- [Data to use]
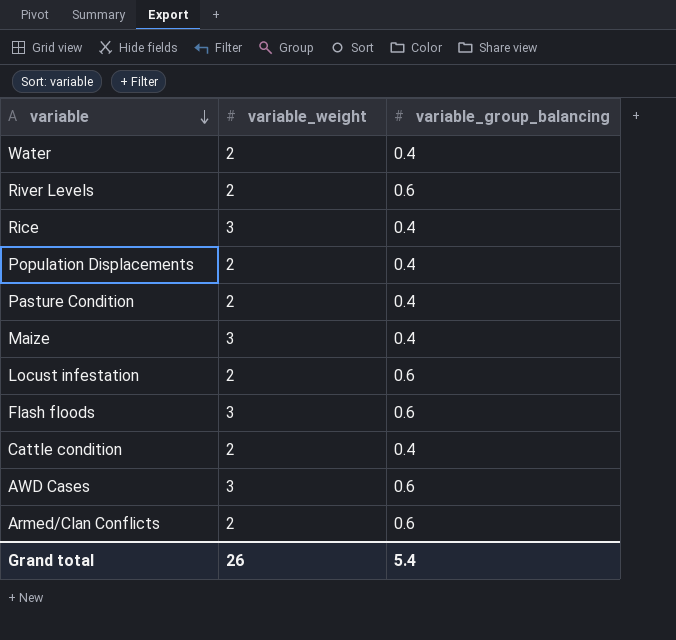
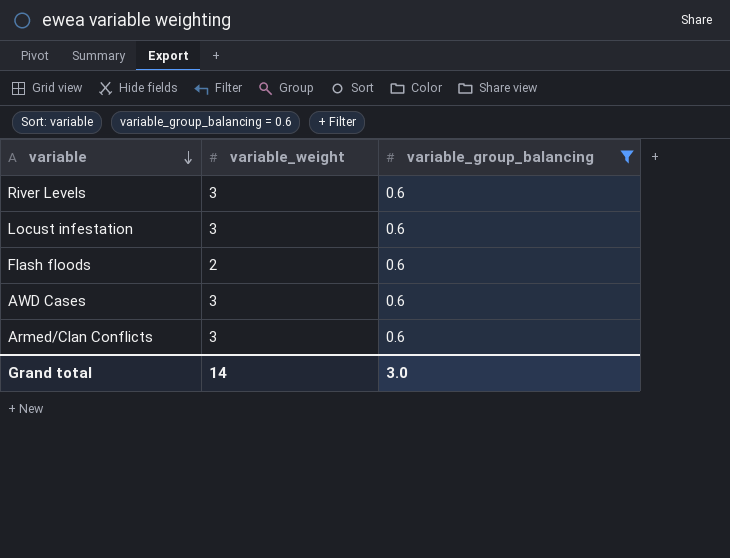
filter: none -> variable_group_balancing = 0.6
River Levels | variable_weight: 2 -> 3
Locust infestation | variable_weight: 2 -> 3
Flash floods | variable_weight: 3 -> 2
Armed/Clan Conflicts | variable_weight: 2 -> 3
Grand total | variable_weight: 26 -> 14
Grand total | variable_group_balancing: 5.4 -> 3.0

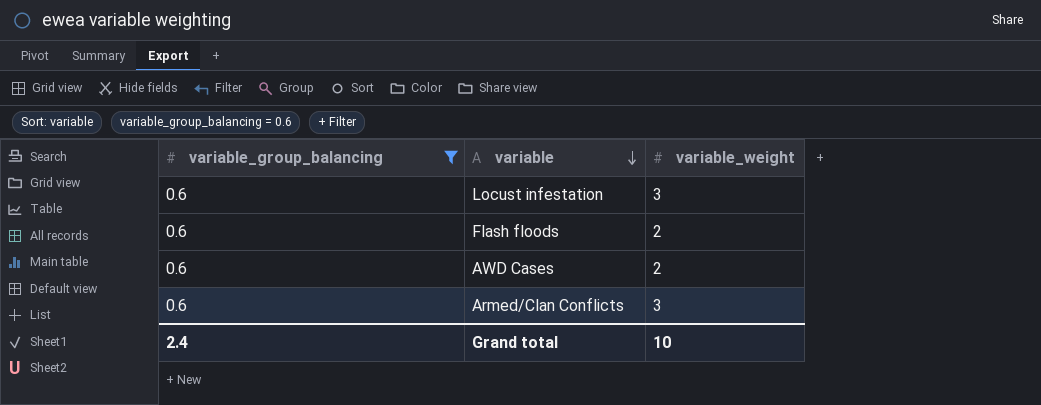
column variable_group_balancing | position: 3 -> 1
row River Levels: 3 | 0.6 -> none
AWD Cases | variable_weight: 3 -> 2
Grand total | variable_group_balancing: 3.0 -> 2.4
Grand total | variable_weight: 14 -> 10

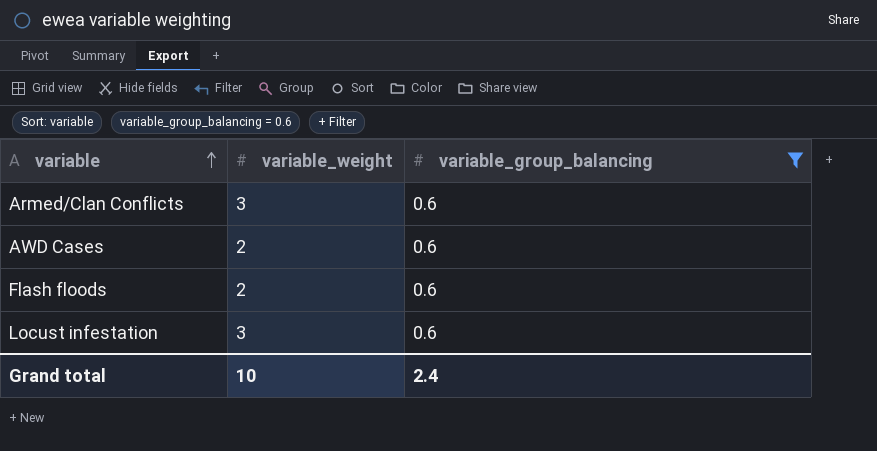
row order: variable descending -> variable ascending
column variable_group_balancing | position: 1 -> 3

- [What to do] Without the pictures, retype exactly the lines from the one that holds "Flash floods | variable_weight: 3 -> 2" to the last line of the data above, both of them included.

- [Written answer]
Flash floods | variable_weight: 3 -> 2
Armed/Clan Conflicts | variable_weight: 2 -> 3
Grand total | variable_weight: 26 -> 14
Grand total | variable_group_balancing: 5.4 -> 3.0

column variable_group_balancing | position: 3 -> 1
row River Levels: 3 | 0.6 -> none
AWD Cases | variable_weight: 3 -> 2
Grand total | variable_group_balancing: 3.0 -> 2.4
Grand total | variable_weight: 14 -> 10

row order: variable descending -> variable ascending
column variable_group_balancing | position: 1 -> 3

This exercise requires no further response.